Tuesday, February 12, 2008

Socialized Medicine is not the cure for what ails us

Star Parker recently wrote a fine article telling us that "Hillarycare is Not the Answer"; she might have said ‘socialized medicine is not the answer’. Hillary and her friends are not the first to propose the government knows what is best for us. In modern times the concept was the brainchild of the former Soviet Union and then perfected by the Peoples Republic of China.

Another point made in Parker's article is that the core behavioral problems of immorality and promiscuity, and poverty and risk of illness, are not only ignored but subsidized. The loss of our historic sense of morality; the idea that we should take responsibility for our lives and be self reliant, chiefly drives our dependence on government. Star says:

"Our health-care ills are symptomatic of our social ills. And our social ills reflect a society where the link between personal responsibilities and costs and personal rights and benefits has been largely severed. According to Dr. David Gratzer of the Manhattan Institute, in 1960 about half of health-care expenditures were directly controlled by consumers. Today, it is about 15 percent. Over the same period in which consumers have relinquished control, per-capita health-care spending has quintupled and costs have skyrocketed. Soviet-style mandates like what Clinton wants will simply dig the hole into which we are sinking deeper. The approach is morally repugnant, the antithesis of everything that a free society is about, and, like the former Soviet Union, does not work".

In the case of health care, Hillary and others have proposed that government decide what we should have and then mandate it for us to buy.
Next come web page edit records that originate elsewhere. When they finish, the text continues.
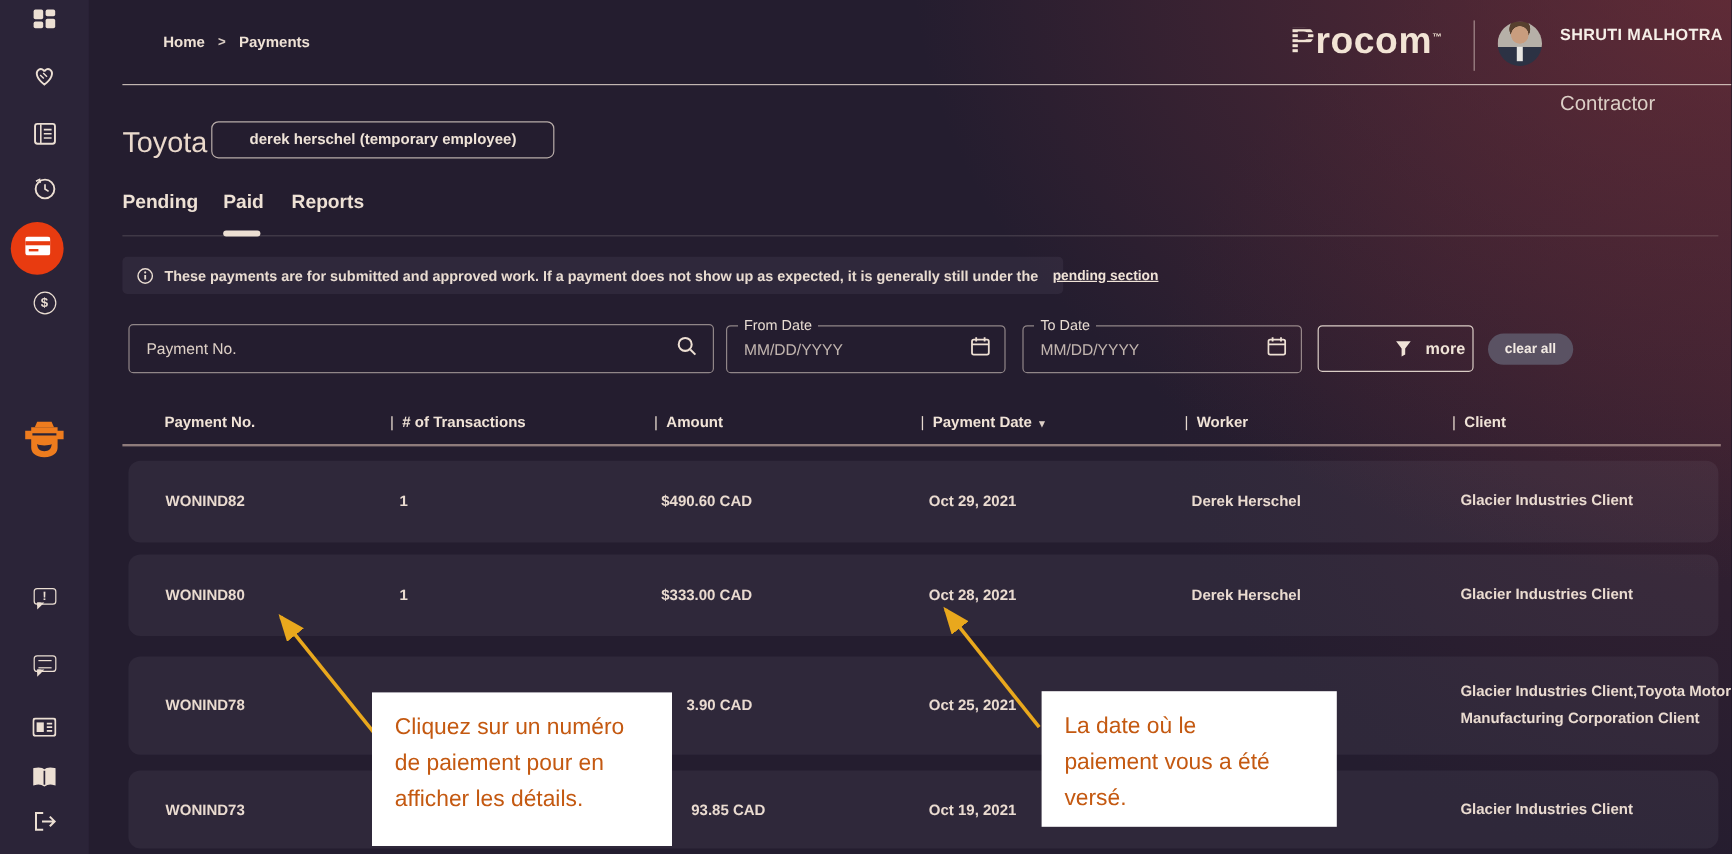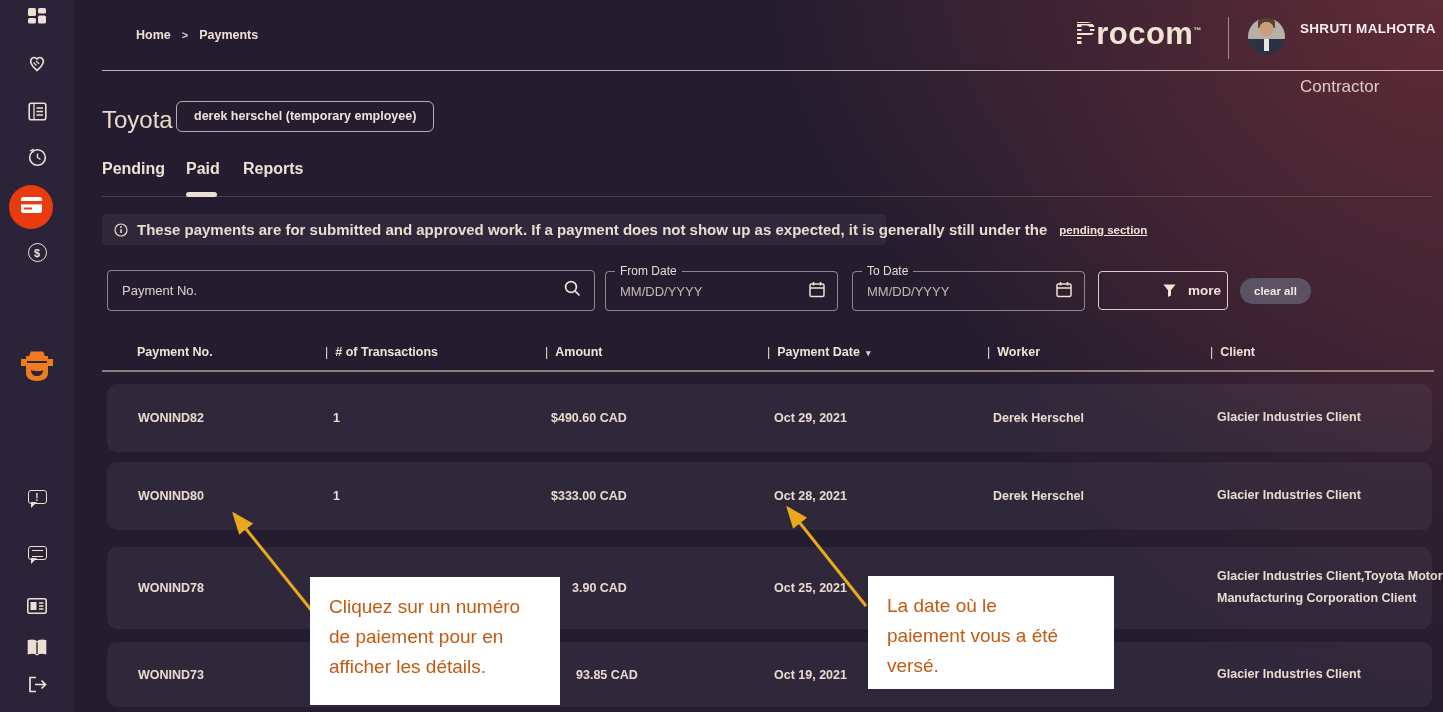--- a/index.html
+++ b/index.html
@@ -42,7 +42,7 @@
   .hdr-line{position:absolute;left:102px;top:70px;width:1341px;height:1px;background:rgba(233,220,210,.8);}
   
   .page-title{position:absolute;left:102px;top:106px;font-size:24px;color:#ead9cc;}
-  .worker-chip{position:absolute;left:176px;top:101px;height:31px;line-height:29px;padding:0 17px;
+  .worker-chip{position:absolute;left:176px;top:101px;height:31px;line-height:29px;padding:0 31px;
     border:1px solid rgba(234,220,210,.75);border-radius:6px;font-size:12.5px;font-weight:bold;color:#efe3d8;}
   .tab{position:absolute;top:160px;font-size:16px;font-weight:bold;color:#eee1d5;cursor:pointer;}
   .tabbar-line{position:absolute;left:102px;top:196px;width:1330px;height:1px;background:rgba(233,220,210,.18);}

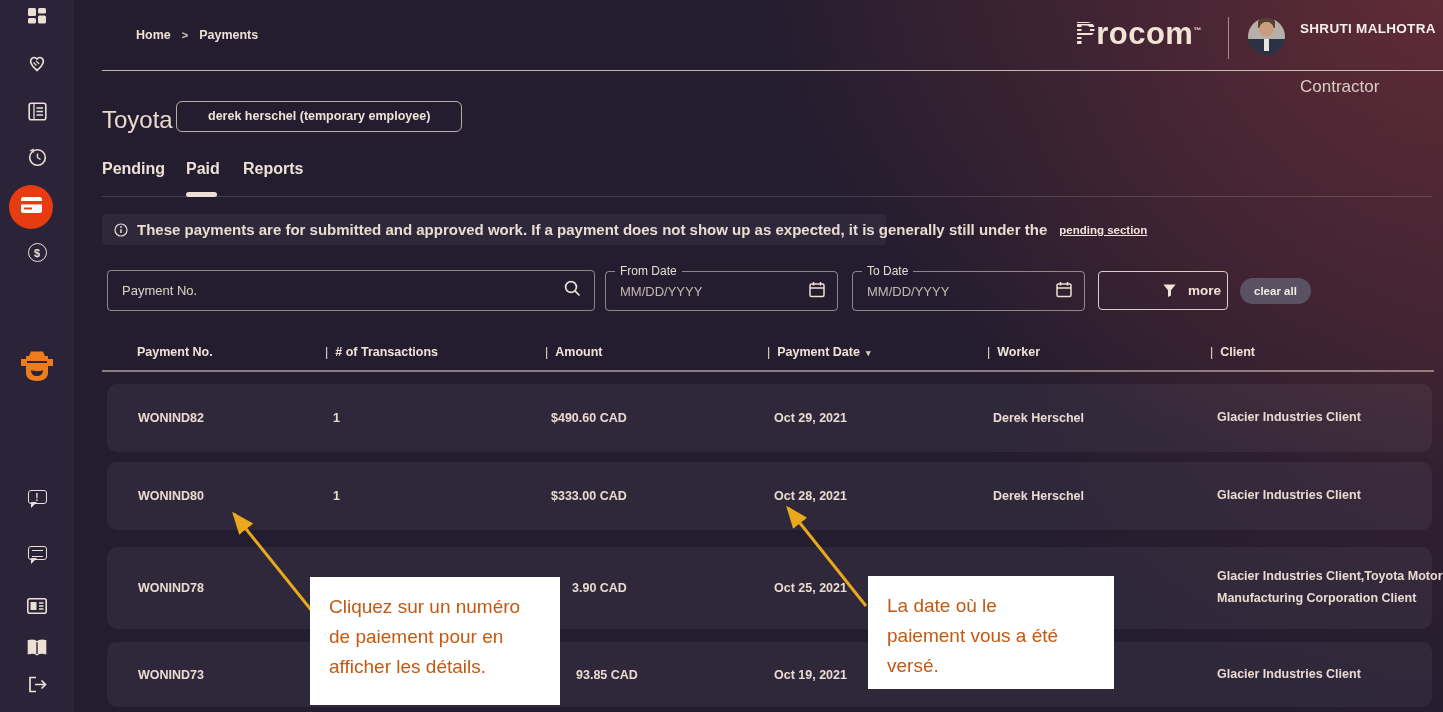--- a/index.html
+++ b/index.html
@@ -50,7 +50,7 @@
   
   .banner{position:absolute;left:102px;top:214px;width:784px;height:31px;border-radius:4px;
     background:rgba(240,228,250,.06);display:flex;align-items:center;gap:9px;padding:0 12px;white-space:nowrap;}
-  .banner-text{font-size:15px;font-weight:600;color:#e9dcd1;}
+  .banner-text{font-size:12px;font-weight:600;color:#e9dcd1;}
   .banner-link{font-size:11.5px;font-weight:800;text-decoration:underline;color:#f0e3d7;cursor:pointer;margin-left:3px;}
   
   .searchbox{position:absolute;left:107px;top:270px;width:488px;height:41px;border:1px solid rgba(233,220,210,.55);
If we think we can’t afford it, that’s not a problem because the government will provide tax payers’ money to pay for medical care.

Socialized Medicine requires us to allow government to tell us what an acceptable level of health insurance is and force us all to buy it. In order to make this work a government bureaucracy has to be created staffed not by medical professionals but by untrained bureaucrats who will make sure we are doing what we are told. Not only that, but If we don’t buy into the government program voluntarily, the government won’t take ‘no’ for an answer. If you doubt this, Hillary answered a question on television by George Stephanopoulos who asked how this would be enforced, her answer - "We will have an enforcement mechanism. ... you know, going after people's wages."

Supporters of socialized medicine need not worry about the possibility Hillary may not become the Democrat presidential candidate, her opponent Hussein Obama, (who has the most liberal voting record in the Senate), also wants the government to regulate, control, define and set the cost of our health care. Thus, whoever is the Democrat candidate, we can look forward to a Democrat effort to have the government take over this one-seventh of the country’s economy. Regardless whether one does or does not like the opposing Republican candidate, election of the Republican is the only possibility of avoiding this particular catastrophe.

‘Free’ health care as even now dictated by the government is of course not free except to those who are the recipients of cost-free medical care; their health care is paid for by tax payers. Since most people don’t pay taxes, they think socialized medicine is a great idea whose time has come. Whenever there is no cost for a service, it will be abused and the cost of providing the service will inevitably increase and become higher and higher.

Another reason for our growing cost of heath care is lawyers. Trial attorneys like one-time Democrat presidential candidate John Edwards, want the medical profession to pay for ‘medical injuries’, physical or emotional (in return for their one-third of the jury award in compensation). Since Democrat legislatures and their trial attorney supporters see to it we don’t have the luxury of tort reform, it is unlikely this cause of the problem of increasing health care cost will not be solved any time soon.

Too many among us have come to accept the idea that government is the answer to all our problems. We do have a problem of increasing cost of health care in the country but the government is not the solution, it is the problem. If we want cheaper health care, we need less, not more, government. Individual freedom, choice and responsibility have made our country great, now is not the time to abandon these traditions.